Abstract
Parkinson’s disease is a progressive motor disorder characterised by dopaminergic neuron degeneration. Existing dopaminomimetic therapies are limited by side effects and diminishing efficacy with chronic use and off-target actions, highlighting the need for more precise treatments. One promising strategy utilises transcranial focused ultrasound (US) to locally release the dopamine D2 receptor agonist ropinirole from circulating US-sensitive liposomes (“ropinisomes”) within the striatum. This approach provides spatiotemporally precise neuromodulation, aiming to limit systemic exposure and associated adverse effects to enhance clinical efficacy.
Foundational studies in the Reynolds lab have previously characterised the striatal effects of this system in anaesthetised rats, using fibre photometry (FP) to measure calcium activity via the genetically encoded calcium indicator GCaMP6s. The aim of the current study was to extend these findings to awake, freely moving animals with three objectives: (1) characterise striatal-neural responses to subcutaneous ropinirole injection; (2) develop an integrated US/FP stimulation/recording system; and (3) evaluate US-triggered ropinisome release.
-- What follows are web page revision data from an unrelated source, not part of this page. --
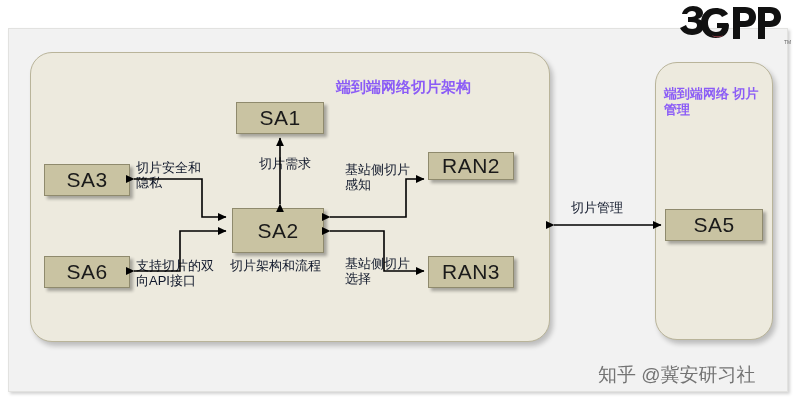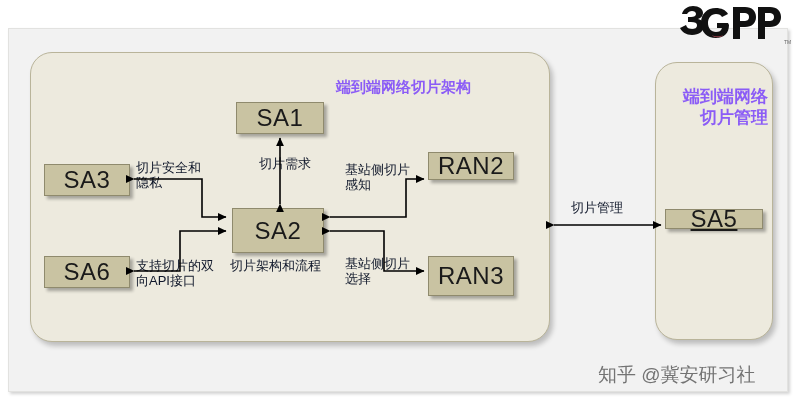--- a/index.html
+++ b/index.html
@@ -50,7 +50,7 @@
     white-space:nowrap;
   }
   #title-arch{ left:336px; top:78px; font-size:15px; }
-  #title-mgmt{ left:664px; top:86px; font-size:17px; width:104px; white-space:normal; text-align:right;}
+  #title-mgmt{ left:664px; top:86px; font-size:13px; width:104px; white-space:normal; text-align:left;}
 
   
   .box{

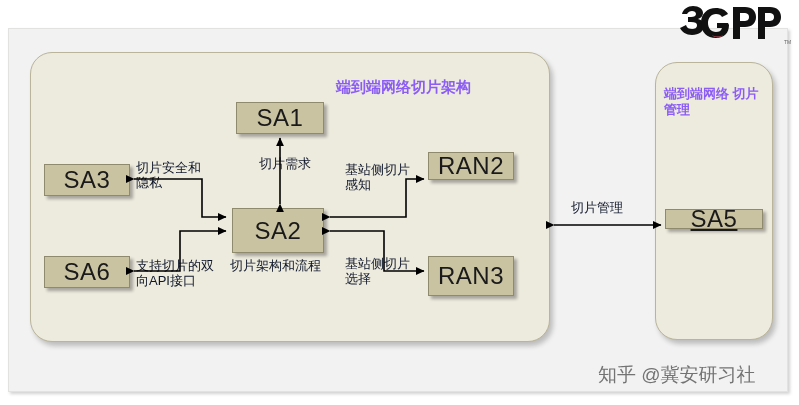--- a/index.html
+++ b/index.html
@@ -59,7 +59,7 @@
     border:1px solid #8f8a6d;
     box-shadow:3px 3px 3px rgba(0,0,0,.30);
     display:flex;align-items:center;justify-content:center;
-    font-size:24px;
+    font-size:21px;
     color:#1a1a1a;
     letter-spacing:.5px;
     box-sizing:border-box;

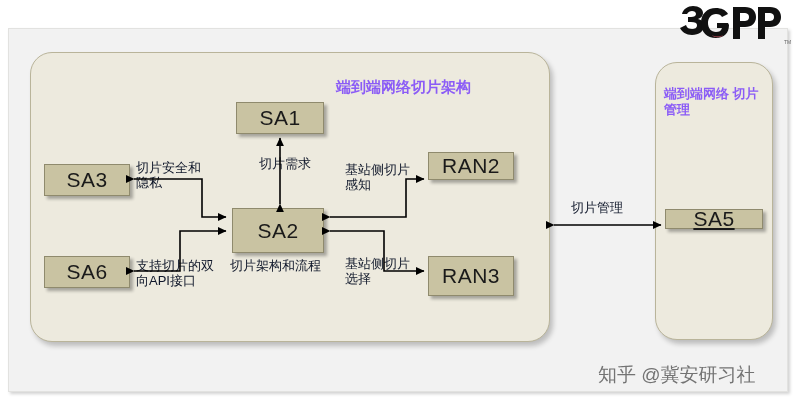--- a/index.html
+++ b/index.html
@@ -70,7 +70,7 @@
   #box-sa6{ left:44px;  top:256px; width:86px; height:32px; }
   #box-ran2{ left:428px; top:152px; width:86px; height:28px; }
   #box-ran3{ left:428px; top:256px; width:86px; height:40px; }
-  #box-sa5{ left:665px; top:209px; width:98px; height:20px;text-decoration:underline; }
+  #box-sa5{ left:665px; top:209px; width:98px; height:32px; }
 
   
   .lbl{

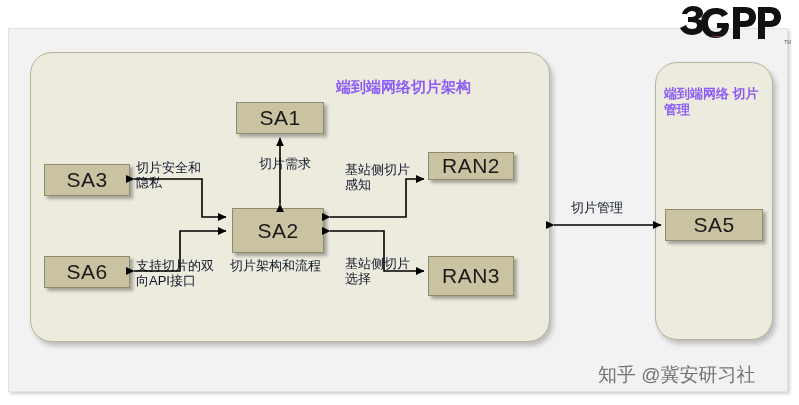--- a/index.html
+++ b/index.html
@@ -69,7 +69,7 @@
   #box-sa3{ left:44px;  top:164px; width:86px; height:32px; }
   #box-sa6{ left:44px;  top:256px; width:86px; height:32px; }
   #box-ran2{ left:428px; top:152px; width:86px; height:28px; }
-  #box-ran3{ left:428px; top:256px; width:86px; height:40px; }
+  #box-ran3{ left:428px; top:256px; width:86px; height:32px; }
   #box-sa5{ left:665px; top:209px; width:98px; height:32px; }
For Objective 1, subcutaneous ropinirole (1mg/kg, n = 5) significantly suppressed striatal calcium transients (>40%) across three 5-minute post-injection epochs (repeated measures ANOVA, F(9,40) = 34.2, P < 0.0001; Dunnett’s: P < 0.01 for each epoch). Prior to antagonist administration, activity spontaneously rebounded above baseline (P = 0.031), implying a compensatory mechanism (e.g., D2 receptor internalisation) absent in anaesthetised states.
While Objective 2 was achieved (n = 6), technological complications reduced the usable sample size (n = 2), rendering Objective 3 inconclusive. Qualitatively, no US-triggered neural suppression was observed; however, US application alone appeared to modestly increase neural activity.
In conclusion, subcutaneous ropinirole induced a marked suppression followed by spontaneous rebound hyperactivity in the awake rat striatum. A novel, US/FP implant paradigm was established to permit simultaneous stimulation/recording; however, US-mediated drug delivery was inconclusive due to low sample size. This work will inform the development of a targeted US-based drug delivery strategy for Parkinson’s disease.